= What the exercise asks =
Repeat the following data exactly, omitting pictures.

= Data listing =
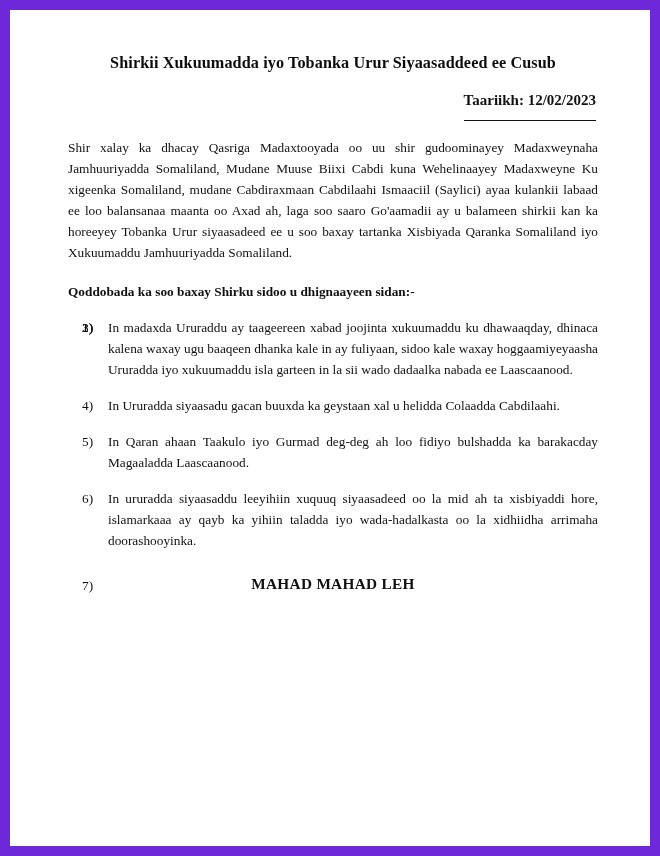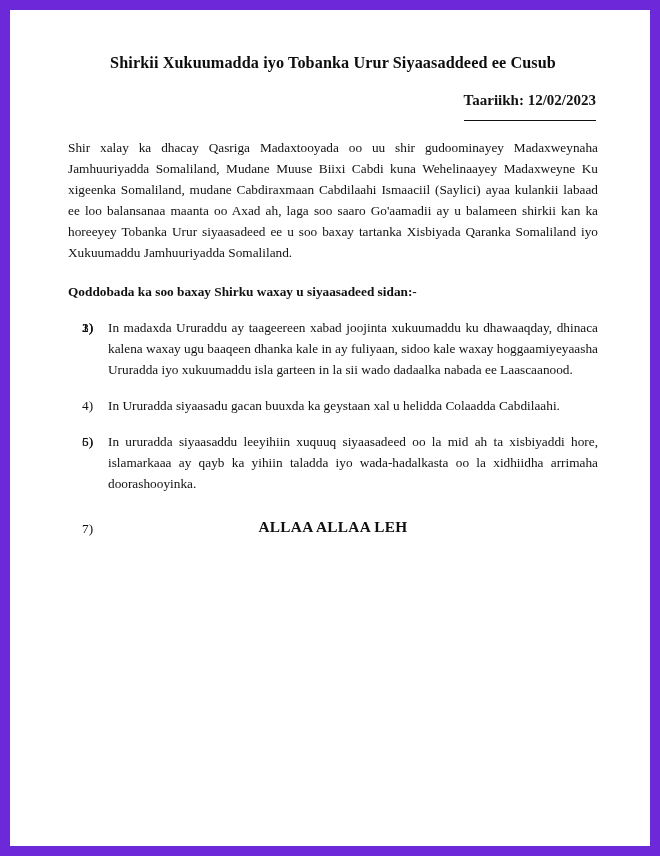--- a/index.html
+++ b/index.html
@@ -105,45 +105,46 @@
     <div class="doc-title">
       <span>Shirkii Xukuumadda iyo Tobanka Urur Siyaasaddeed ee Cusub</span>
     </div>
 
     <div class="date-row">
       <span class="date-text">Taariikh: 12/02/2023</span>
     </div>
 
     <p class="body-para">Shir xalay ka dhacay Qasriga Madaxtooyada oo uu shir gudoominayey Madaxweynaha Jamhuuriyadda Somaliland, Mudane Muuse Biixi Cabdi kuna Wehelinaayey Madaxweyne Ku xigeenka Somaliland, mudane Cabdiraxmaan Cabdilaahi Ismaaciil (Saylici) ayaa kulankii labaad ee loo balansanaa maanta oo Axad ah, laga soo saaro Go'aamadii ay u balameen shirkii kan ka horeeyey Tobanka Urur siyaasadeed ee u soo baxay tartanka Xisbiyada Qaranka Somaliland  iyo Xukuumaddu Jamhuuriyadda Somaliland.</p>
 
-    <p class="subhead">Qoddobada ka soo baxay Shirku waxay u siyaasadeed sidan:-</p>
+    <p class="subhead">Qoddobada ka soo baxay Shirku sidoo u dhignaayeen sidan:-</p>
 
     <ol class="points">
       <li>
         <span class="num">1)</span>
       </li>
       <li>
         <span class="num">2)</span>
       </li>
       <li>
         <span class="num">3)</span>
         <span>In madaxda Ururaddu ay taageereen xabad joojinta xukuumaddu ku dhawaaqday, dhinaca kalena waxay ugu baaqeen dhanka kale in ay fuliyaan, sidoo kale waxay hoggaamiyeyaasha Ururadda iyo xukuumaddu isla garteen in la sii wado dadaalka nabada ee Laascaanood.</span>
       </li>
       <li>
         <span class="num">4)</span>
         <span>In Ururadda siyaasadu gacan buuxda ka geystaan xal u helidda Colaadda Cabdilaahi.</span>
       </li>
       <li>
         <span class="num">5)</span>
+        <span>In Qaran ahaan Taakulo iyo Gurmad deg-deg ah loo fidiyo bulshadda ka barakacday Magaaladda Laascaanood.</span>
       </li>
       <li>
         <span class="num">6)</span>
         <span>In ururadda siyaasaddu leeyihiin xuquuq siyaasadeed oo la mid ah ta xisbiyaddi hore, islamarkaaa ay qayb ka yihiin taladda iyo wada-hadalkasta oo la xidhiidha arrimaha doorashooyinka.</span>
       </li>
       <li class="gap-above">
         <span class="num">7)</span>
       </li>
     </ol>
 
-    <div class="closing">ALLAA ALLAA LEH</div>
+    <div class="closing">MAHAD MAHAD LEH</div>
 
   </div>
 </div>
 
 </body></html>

= Solution for this exercise =
--- a/index.html
+++ b/index.html
@@ -105,45 +105,46 @@
     <div class="doc-title">
       <span>Shirkii Xukuumadda iyo Tobanka Urur Siyaasaddeed ee Cusub</span>
     </div>
 
     <div class="date-row">
       <span class="date-text">Taariikh: 12/02/2023</span>
     </div>
 
     <p class="body-para">Shir xalay ka dhacay Qasriga Madaxtooyada oo uu shir gudoominayey Madaxweynaha Jamhuuriyadda Somaliland, Mudane Muuse Biixi Cabdi kuna Wehelinaayey Madaxweyne Ku xigeenka Somaliland, mudane Cabdiraxmaan Cabdilaahi Ismaaciil (Saylici) ayaa kulankii labaad ee loo balansanaa maanta oo Axad ah, laga soo saaro Go'aamadii ay u balameen shirkii kan ka horeeyey Tobanka Urur siyaasadeed ee u soo baxay tartanka Xisbiyada Qaranka Somaliland  iyo Xukuumaddu Jamhuuriyadda Somaliland.</p>
 
-    <p class="subhead">Qoddobada ka soo baxay Shirku waxay u siyaasadeed sidan:-</p>
+    <p class="subhead">Qoddobada ka soo baxay Shirku sidoo u dhignaayeen sidan:-</p>
 
     <ol class="points">
       <li>
         <span class="num">1)</span>
       </li>
       <li>
         <span class="num">2)</span>
       </li>
       <li>
         <span class="num">3)</span>
         <span>In madaxda Ururaddu ay taageereen xabad joojinta xukuumaddu ku dhawaaqday, dhinaca kalena waxay ugu baaqeen dhanka kale in ay fuliyaan, sidoo kale waxay hoggaamiyeyaasha Ururadda iyo xukuumaddu isla garteen in la sii wado dadaalka nabada ee Laascaanood.</span>
       </li>
       <li>
         <span class="num">4)</span>
         <span>In Ururadda siyaasadu gacan buuxda ka geystaan xal u helidda Colaadda Cabdilaahi.</span>
       </li>
       <li>
         <span class="num">5)</span>
+        <span>In Qaran ahaan Taakulo iyo Gurmad deg-deg ah loo fidiyo bulshadda ka barakacday Magaaladda Laascaanood.</span>
       </li>
       <li>
         <span class="num">6)</span>
         <span>In ururadda siyaasaddu leeyihiin xuquuq siyaasadeed oo la mid ah ta xisbiyaddi hore, islamarkaaa ay qayb ka yihiin taladda iyo wada-hadalkasta oo la xidhiidha arrimaha doorashooyinka.</span>
       </li>
       <li class="gap-above">
         <span class="num">7)</span>
       </li>
     </ol>
 
-    <div class="closing">ALLAA ALLAA LEH</div>
+    <div class="closing">MAHAD MAHAD LEH</div>
 
   </div>
 </div>
 
 </body></html>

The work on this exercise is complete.